# Static Partitioning vs Dynamic Sharing of Resources in Simultaneous MultiThreading Microarchitectures

Chen Liu and Jean-Luc Gaudiot

Department of Electrical Engineering and Computer Science, University of California, Irvine, CA 92697, USA {cliu3, gaudiot}@uci.edu http://pascal.eng.uci.edu

Abstract. Simultaneous MultiThreading (SMT) achieves better system resource utilization and higher performance because it exploits Thread-Level Parallelism (TLP) in addition to "conventional" Instruction-Level Parallelism (ILP). Theoretically, system resources in every pipeline stage of an SMT microarchitecture can be dynamically shared. However, in commercial applications, all the major queues are statically partitioned. From an implementation point of view, static partitioning of resources is easier to implement and has a lower hardware overhead and power consumption. In this paper, we strive to quantitatively determine the tradeoff between static partitioning and dynamic sharing. We find that static partitioning of either the instruction fetch queue (IFQ) or the reorder buffer (ROB) is not sufficient if implemented alone (3% and 9% performance decrease respectively in the worst case comparing with dynamic sharing), while statically partitioning both the IFQ and the ROB could achieve an average performance gain of 9% at least, and even reach 148% when running with floating-point benchmarks, when compared with dynamic sharing. We varied the number of functional units in our efforts to isolate the reason for this performance improvement. We found that static partitioning both queues outperformed all the other partitioning mechanisms under the same system configuration. This demonstrates that the performance gain has been achieved by moving from dynamic sharing to static partitioning of the system resources.

# 1 Introduction

Simultaneous MultiThreading (SMT) has been a hot research area for more than one decade [14,15,16,17,18,19,20,21]. From the embryonic implementation in the CDC 6600 [22], the HEP [9], the TERA [8], the HORIZON [12], and the APRIL [13] architectures, in which there exists some concept of multithreading or Simultaneous MultiThreading, to the actual commercial implementation of SMT in the latest Pentium 4 [10] and XEON [5] processor families with HyperThreading (HT) technology, all demonstrates the power of SMT (another commercial design of SMT, the COMPAQ EV8 [11], was abandoned even before reaching the manufacturing stage). Because of the limitations of Instruction-Level Parallelism (ILP), the performance gain that traditional superscalar processors could achieve is diminishing even with an increase in the number of execution units. On the other hand, through issuing and executing instructions from multiple threads at every clock cycle, SMT can achieve maximum system resource utilization and higher performance.

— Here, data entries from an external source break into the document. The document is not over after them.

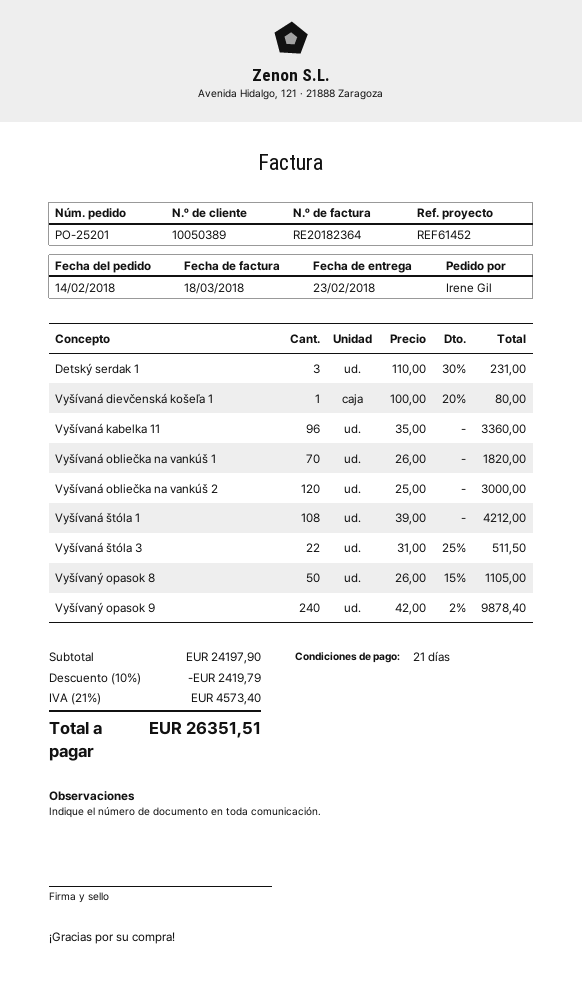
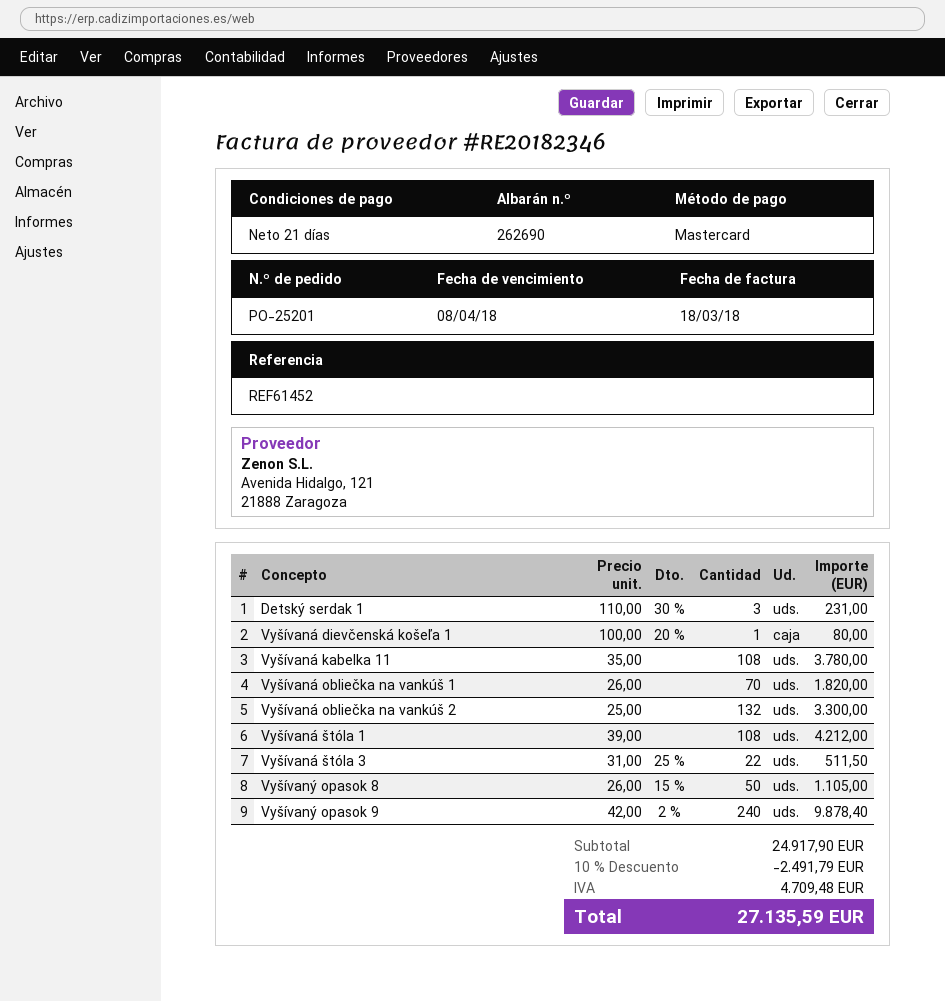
invoice number: RE20182364 -> RE20182346
Vyšívaná kabelka 11: 96 x 35.00 = 3360.00 -> 108 x 35.00 = 3780.00
Vyšívaná obliečka na vankúš 2: 120 x 25.00 = 3000.00 -> 132 x 25.00 = 3300.00
subtotal: 24197.90 -> 24917.90
discount: 10% = 2419.79 -> 10% = 2491.79
tax: 4573.40 -> 4709.48
total: 26351.51 -> 27135.59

However, when it comes to the problem of how to allocate the system resources to the multiple threads, there are different opinions. Sometimes the dynamic sharing method is applied on system resources at every pipeline stage in the SMT microarchitectures [16,17,18] (which means threads can compete for the resources and there is no quota on the resources that one single thread could utilize), could be as low as 0%, or could be 100%. In other cases, all the major queues are statically partitioned [4,5], so that each thread has its own portion of the resources and there is no overlap.

From the implementation point view, static partitioning of resources is easier to implement with lower hardware overhead and less power consumption, which matches exactly with INTEL's implementation goal of hyperthreading – smallest hardware overhead and high enough performance gain [5]. On the other hand, dynamic sharing is normally assumed to be able to maximize the utilization of the system resources and corresponding performance, even though it would come at a higher hardware cost and more power consumption.

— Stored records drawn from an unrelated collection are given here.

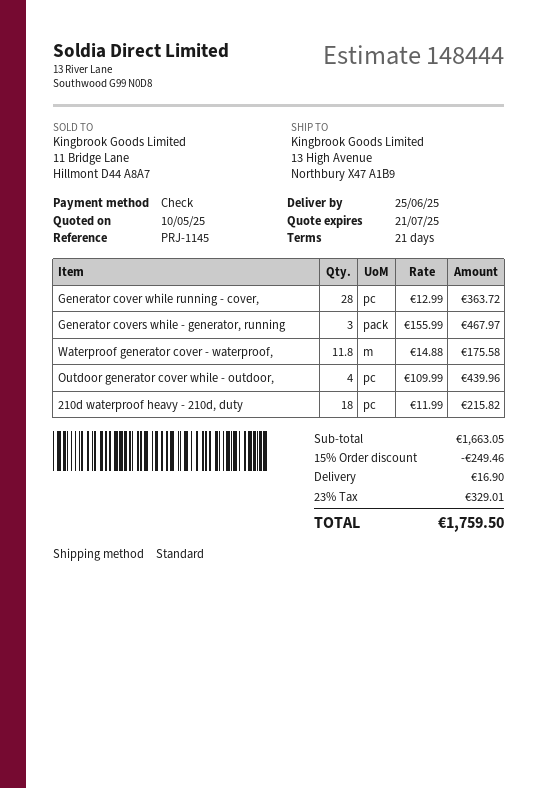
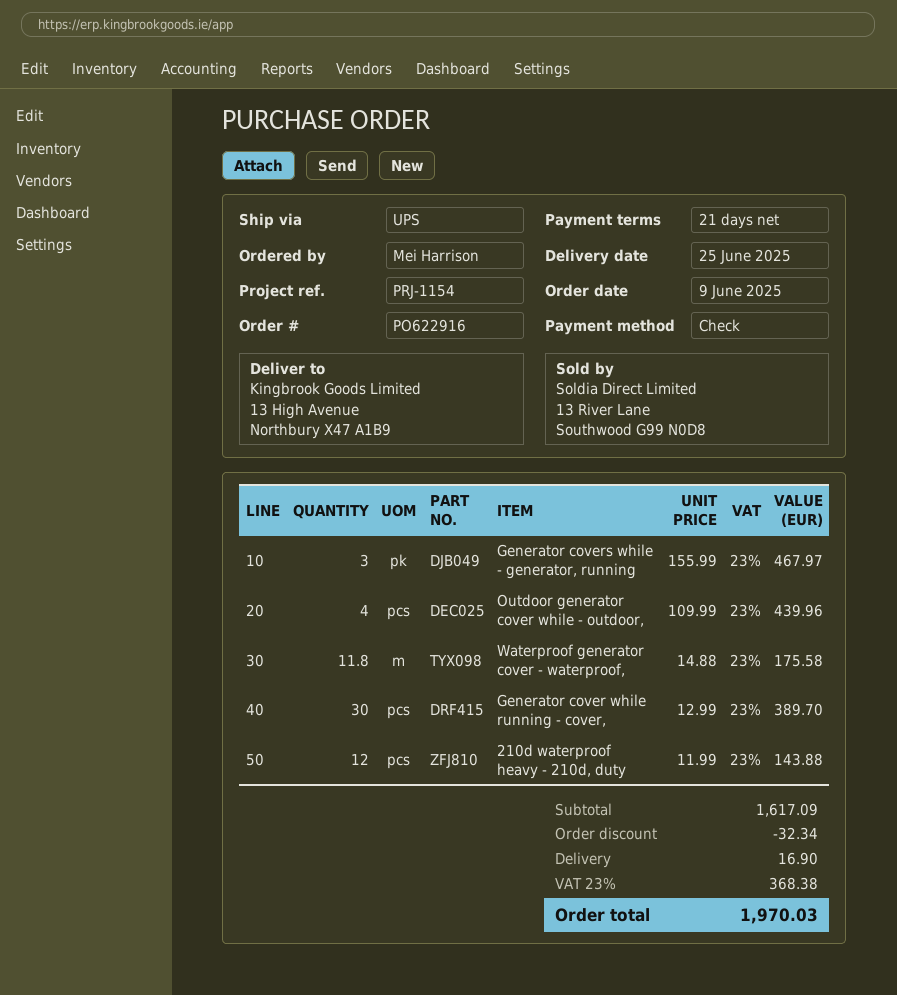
reference: PRJ-1145 -> PRJ-1154
shipping method: standard -> UPS
Generator cover while running - cover,: 28 x 12.99 = 363.72 -> 30 x 12.99 = 389.70
210d waterproof heavy - 210d, duty: 18 x 11.99 = 215.82 -> 12 x 11.99 = 143.88
subtotal: 1663.05 -> 1617.09
discount: 249.46 -> 32.34
tax: 23% = 329.01 -> 23% = 368.38
total: 1759.50 -> 1970.03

The goal of this paper is thus to quantify the impact of static partitioning vs. dynamic sharing on the overall performance of the system. We study the effect of different partitioning mechanisms (static partitioning vs dynamic sharing) on the different system resources (instruction fetch queue and reorder buffer, for example), and their impact on overall system performance.

Prior to our proposed work, we review related work of different partitioning methods on the system resources in Section 2. Section 3 describes our experiment approach. Our simulated work is discussed in more detail in Section 4. Conclusions are presented in Section 5.

# 2 Related Work

Marr *et al.* [5] presented a commercial implementation of a 2-thread SMT architecture in INTEL's XEON processor family. In their implementation, almost all the queues are statically divided into two, one for each thread. However, the scheduler queues are shared by both threads so that the schedulers can dispatch instructions to the execution engine regardless of which thread they come from, so as to insure timely execution and maintain a high throughput. However, there is still a cap on the number of instructions one thread could have in scheduler queues.

An investigation of the impact of different system resource partitioning mechanisms on SMT processors was performed by Raasch *et al.* in [1]. In this paper, various system resources, like instruction queue, reorder buffer, issue bandwidth, and commit bandwidth are studied under different partitioning mechanisms. The authors conclude that the true power of SMT lies in its ability to issue instructions from different threads in one clock cycle. Hence, the issue bandwidth has to be shared all the time. While different partitioning mechanisms on other system resources like storage queues will result in very little impact on the system performances. However, their work is mainly focused on the back-end of the pipeline, *e.g.*, execution and retirement part, did not affect any of the front-end of the pipeline, *e.g.*, the fetch part. We extended their work by studying the different partitioning techniques on the front-end instruction fetch queue and the back-end reorder buffer, as well as the impact on the overall performance caused by the interaction between them.

## 3 Our Approach

There are many system resources in a pipeline which could be under different partitioning mechanisms, for example, the instruction fetch queue, the instruction decode queue, the instruction issue queue (sometimes called instruction queue), the reorder buffer, the load/store queue, *etc.* In our proposed work, we selected two resources from above, the front-end instruction fetch queue (IFQ) and the back-end reorder buffer (ROB), and applied different partitioning mechanisms on them separately. Then, we compared the performance of each configuration to find out the impact of different partitioning mechanisms on the overall system performance, which is measured in terms of Instruction per Cycle (IPC). This comparison would lead us to get the optimum configuration. Here we listed all four combinations of architectures to simulate a 2-thread Simultaneous Multi-Threading architecture:

- SMT: Both the front-end instruction fetch queue and the back-end reorder buffer are in the dynamic sharing mode, just like other system resources.
- SIFQ: Only the front-end instruction fetch queue is divided into two, one for each thread, and other system resources are in the dynamic sharing mode.
- SROB: Only the back-end reorder buffer is divided into two, one for each thread, while other system resources are in the dynamic sharing mode.
- STOUS: Both the front-end instruction fetch queue and the back-end reorder buffer are divided into two, one for each thread, and other system resources are in the dynamic sharing mode.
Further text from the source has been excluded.